Durval Queiroz Neto

Profile
- Position: Defensive tackle

Personal information
- Born: 27 August 1992 (age 33) Diamantino, Brazil
- Listed height: 6 ft 4 in (1.93 m)
- Listed weight: 330 lb (150 kg)

Career information
- NFL draft: 2019 (undrafted)

Career history
- Miami Dolphins (2019)*;
- * Offseason or practice squad member only
- Stats at Pro Football Reference

= Durval Queiroz Neto =

Brazilian-American football player (born 1992)

Durval Queiroz Neto (born August 27, 1992) (Durr-VAHL-KEY-ay-royce-NAY-toh), also known as Duzão, is a Brazilian former American football player who was briefly an offensive guard for the Miami Dolphins of the National Football League (NFL).

He is the first Brazilian athlete to enter the NFL from the Brazilian American Football Championship, all Brazilians who came before him had training in the NCAA.

His first club in American football was Tangará Taurus-MT. But his career took off quickly. After two years, he was at Cuiabá Arsenal and in another year he went to Galo FA, reached the Brazil national American football team with shirt number 99 and then went to the NFL.

== Career ==

=== Start ===
He started playing the sport with Tangará Taurus, in Tangará da Serra, in 2011, still without equipment or instructions. A person saw him on the street and said that the city had an American football team and that they needed someone his size. He arrived for his first training session wearing flip-flops.

They instructed him to "stop the player with the ball in his hands." Then, he took down his opponent and fell in love with the sport. Two years later, in 2015, Cuiabá Arsenal, one of the best-known American football teams in Brazil, invited Duzão and his brother, Eugênio Carlos Queiroz Júnior, to train with them.

Durval and Juninho went from Tangará to Cuiabá every weekend, around 500 km away, until their parents forced them to transfer college to Cuiabá and move to the capital. In 2016, he was champion of Mato Grosso with Cuiabá Arsenal. In 2017, he received his first call-up to the Brazilian American Football Team, also known as Brasil Onças. At the end of the year, he was awarded the best defensive tackle in Brazil.

In August 2018, he signed with Galo FA and was Brazilian champion in 2018. At the end of the year, it was announced that he would represent Brazil in NFL Undiscovered 2019.

=== NFL ===
He entered the NFL through the International Player Pathway Program, which gives 7 foreign players the opportunity to compete for 4 places in the league.
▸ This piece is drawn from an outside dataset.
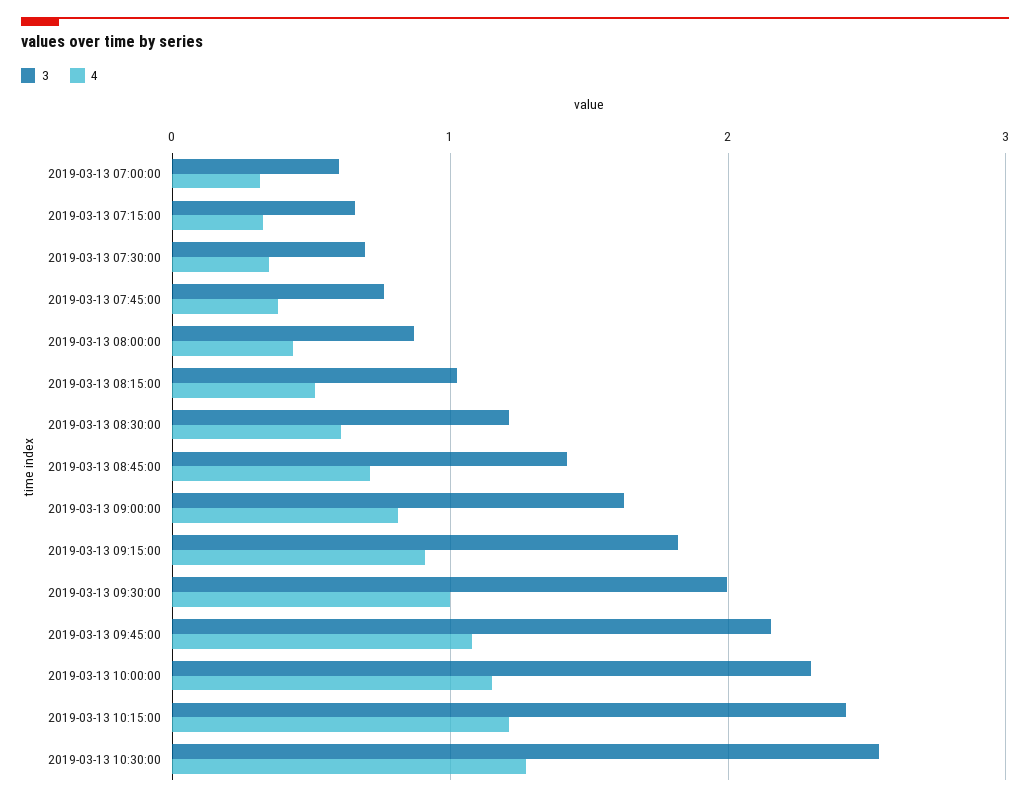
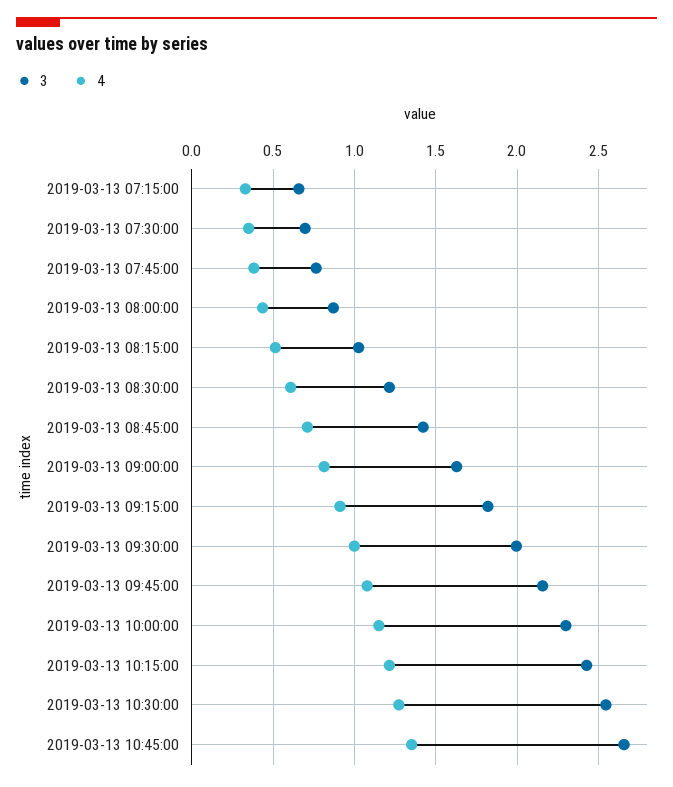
3, 2019-03-13 07:00:00: 0.6 -> none
4, 2019-03-13 07:00:00: 0.3 -> none
3, 2019-03-13 10:45:00: none -> 2.65
4, 2019-03-13 10:45:00: none -> 1.35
He starred in the TV show NFL Undiscovered, broadcast on the official NFL Network channel.

He exchanged his career on the family farms for the dream of playing in the NFL with the help of his agent, American Kenneth "KJ" Joshen Jr. He moved to the United States and took courses dedicated to American football.

He impressed the league scouts with his performance in drills, specific exercises, with numbers on par with the highest rated athletes coming out of universities for the draft. In 2019, he signed, for 3 years with the Miami Dolphins.

On July 30, 2019, during training camp, following the advice of the Dolphins coaching staff, Duzão switched his position from DT on the defensive line to G (guard) on the Offensive Line.

=== Leaving the NFL and returning to Brazil ===
Neto was released from the Dolphins in September 2020 and his return to Galo FA (Atlético-MG de Futebol Americano) was soon confirmed. He stayed at the Minas Gerais club for a short time, as the idea was more to gain experience than to play. He has been retired since December 2022.

== Personal life ==
Duzão was born in Cuiabá, in the state of Mato Grosso, but was raised in Diamantino. He practiced judo from the age of 4 to 19 and even won 10 Brazilian and South American champion medals. The former player still practices the sport today and is a black belt.

At the beginning of his adulthood, he went to Tangará da Serra to study agronomy, but he included American football almost informally, playing on weekends, without equipment and with little knowledge of the rules. He started playing for Tangará Taurus.

He took an agricultural technician course and then graduated in Agricultural Engineering. He had the opportunity to finish high school in the United States.

A fervent Catholic and raised on a farm, Durval Queiroz has ridden horses and taken care of cattle since he was a child. In the 2018 elections, he got into controversy with some fans for declaring support for then-president Jair Bolsonaro for re-election.

In an interview in 2023, he declared that he dreams of forming a family - getting married and having children - and buying a small plane, as it was his childhood dream to know how to fly.